### RAW DATA
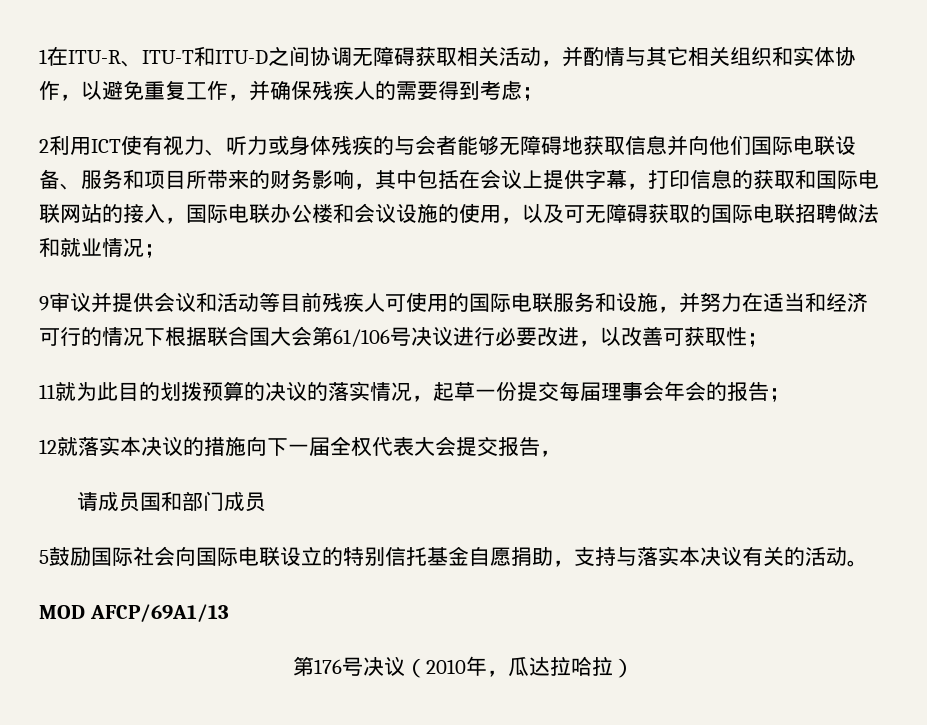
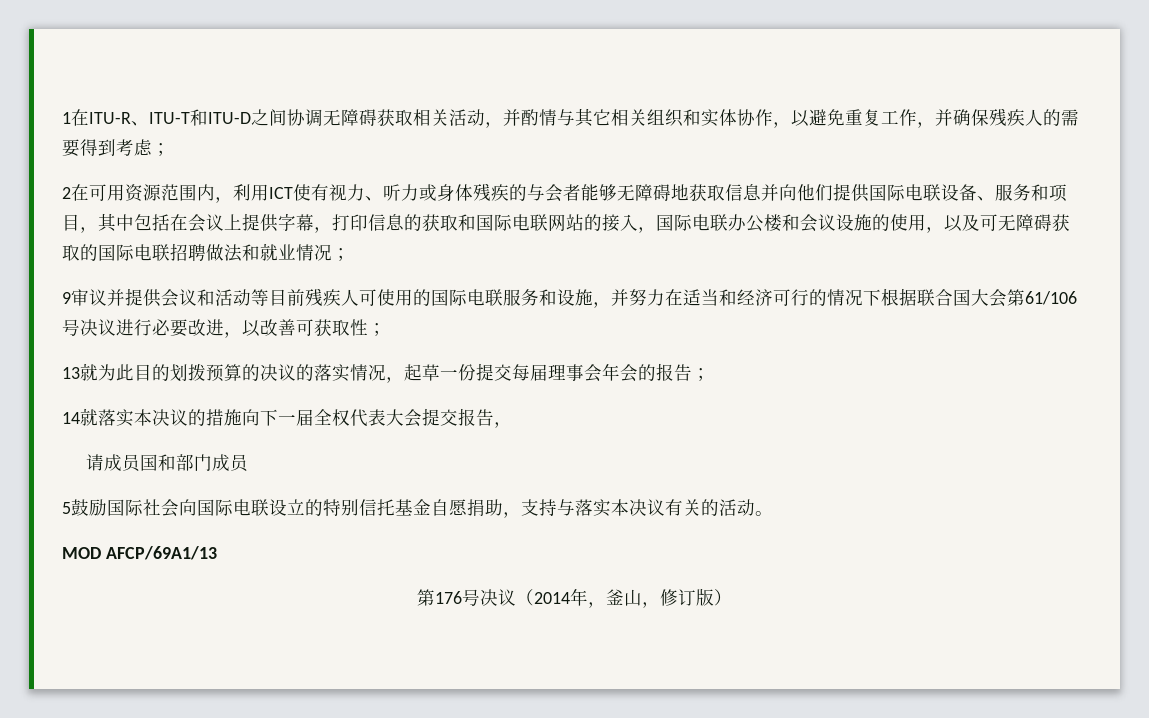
- 2利用ICT使有视力、听力或身体残疾的与会者能够无障碍地获取信息并向他们国际电联设备、服务和项目所带来的财务影响，其中包括在会议上提供字幕，打印信息的获取和国际电联网站的接入，国际电联办公楼和会议设施的使用，以及可无障碍获取的国际电联招聘做法和就业情况；
+ 2在可用资源范围内，利用ICT使有视力、听力或身体残疾的与会者能够无障碍地获取信息并向他们提供国际电联设备、服务和项目，其中包括在会议上提供字幕，打印信息的获取和国际电联网站的接入，国际电联办公楼和会议设施的使用，以及可无障碍获取的国际电联招聘做法和就业情况；
- 11就为此目的划拨预算的决议的落实情况，起草一份提交每届理事会年会的报告；
+ 13就为此目的划拨预算的决议的落实情况，起草一份提交每届理事会年会的报告；
- 12就落实本决议的措施向下一届全权代表大会提交报告，
+ 14就落实本决议的措施向下一届全权代表大会提交报告，
- 第176号决议（2010年，瓜达拉哈拉）
+ 第176号决议（2014年，釜山，修订版）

### WHAT THE EXERCISE ASKS
Leave out the pictures and output the rest of the records exactly.

### TASK SOLUTION
- 2利用ICT使有视力、听力或身体残疾的与会者能够无障碍地获取信息并向他们国际电联设备、服务和项目所带来的财务影响，其中包括在会议上提供字幕，打印信息的获取和国际电联网站的接入，国际电联办公楼和会议设施的使用，以及可无障碍获取的国际电联招聘做法和就业情况；
+ 2在可用资源范围内，利用ICT使有视力、听力或身体残疾的与会者能够无障碍地获取信息并向他们提供国际电联设备、服务和项目，其中包括在会议上提供字幕，打印信息的获取和国际电联网站的接入，国际电联办公楼和会议设施的使用，以及可无障碍获取的国际电联招聘做法和就业情况；
- 11就为此目的划拨预算的决议的落实情况，起草一份提交每届理事会年会的报告；
+ 13就为此目的划拨预算的决议的落实情况，起草一份提交每届理事会年会的报告；
- 12就落实本决议的措施向下一届全权代表大会提交报告，
+ 14就落实本决议的措施向下一届全权代表大会提交报告，
- 第176号决议（2010年，瓜达拉哈拉）
+ 第176号决议（2014年，釜山，修订版）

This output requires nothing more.